Louise Gray Collaborates with Topshop, Isn’t Making Some Hoo-Ha

“My clothes are never going to make you feel thinner or younger, but they are going to make you look cooler,” Louise Gray tells Interview in her strong Scottish accent. She’s known for her psychedelic jigsaws of print, pattern and woven textiles that are a melting pot of color. Gray’s designs are craft in a pure form, rejecting digital prints for carefully designed fabrics that are as detailed as they are audacious. Five years into designing her eponymous label, this August Gray is collaborating with UK high street kingpin Topshop on a makeup collection.

Originally from the Scottish countryside, Gray makes clothes that exude metropolitan London and New York style. “I grew up in rural Scotland, and my first childhood house was in the middle of four fields, we were really cut off from everything, so the only way I saw fashion was through magazines and TV,” she says. After completing an art foundation and a degree in Scotland, Gray then headed to London. “I only applied to Central Saint Martins when I finished at The Glasgow School of Art because I knew that was the only place that I wanted to go,” Louise remembers. “I think it is hilarious now how driven I was, but I guess I knew the things that I wanted and just did them.”

Gray’s designs are driven by color and fabric not silhouette. Gray says, “The shapes are very plain: a shirt, a dress—it’s not like some big hoo-ha, the hoo-ha is the textile and the fact that it is bright, and young, and fun. I don’t think it is a difficult product.” The designer is influenced by London, New York, the ’80s, club kids, and nightlife. Her color combinations can be complex, but the shapes are simple.

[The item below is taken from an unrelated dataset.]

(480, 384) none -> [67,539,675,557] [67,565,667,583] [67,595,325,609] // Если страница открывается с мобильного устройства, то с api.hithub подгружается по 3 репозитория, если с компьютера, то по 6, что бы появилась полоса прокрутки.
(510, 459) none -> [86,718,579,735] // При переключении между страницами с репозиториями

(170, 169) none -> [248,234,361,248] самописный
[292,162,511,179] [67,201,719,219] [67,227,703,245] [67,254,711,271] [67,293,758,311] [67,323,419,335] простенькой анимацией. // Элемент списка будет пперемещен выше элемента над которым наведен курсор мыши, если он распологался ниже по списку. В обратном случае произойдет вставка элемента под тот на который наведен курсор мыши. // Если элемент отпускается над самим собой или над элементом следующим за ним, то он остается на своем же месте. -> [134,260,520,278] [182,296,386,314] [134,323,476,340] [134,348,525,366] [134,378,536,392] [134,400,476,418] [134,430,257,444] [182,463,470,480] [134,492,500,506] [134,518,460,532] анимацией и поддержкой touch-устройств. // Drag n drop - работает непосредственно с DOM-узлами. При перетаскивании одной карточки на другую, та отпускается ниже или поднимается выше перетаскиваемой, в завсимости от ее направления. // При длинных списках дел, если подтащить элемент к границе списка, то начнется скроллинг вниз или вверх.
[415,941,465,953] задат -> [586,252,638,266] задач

For example, Gray’s Fall/Winter 2012 collection was mostly uncomplicated shifts, skirt suits and tea-dresses that brimmed with the zigzagging prints, layered fabrics and clashing colors, topped off with soaring headpieces.

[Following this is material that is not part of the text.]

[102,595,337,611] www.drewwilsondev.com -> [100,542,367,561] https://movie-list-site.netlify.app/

Each season Gray’s fabrics and color combinations becoming more complex. “People say to me, ‘How do I digest it? How do I wear it?’ and I am like, you don’t have to wear the tights, the boots and the whole matching thing, but you can wear the dress however you want. It is a dress and it’s banging, so just wear it.”

Regardless of her success she is plagued by the worries that affect all young designers. “I don’t know if it is because I am getting older and I am wondering what’s next,” Louise confides. “There is such a drive for in London (which is great and the reason why we love it), but there needs to be some consideration for continuing support. Otherwise, it feels like a factory where people just fall off the end if they don’t make it.”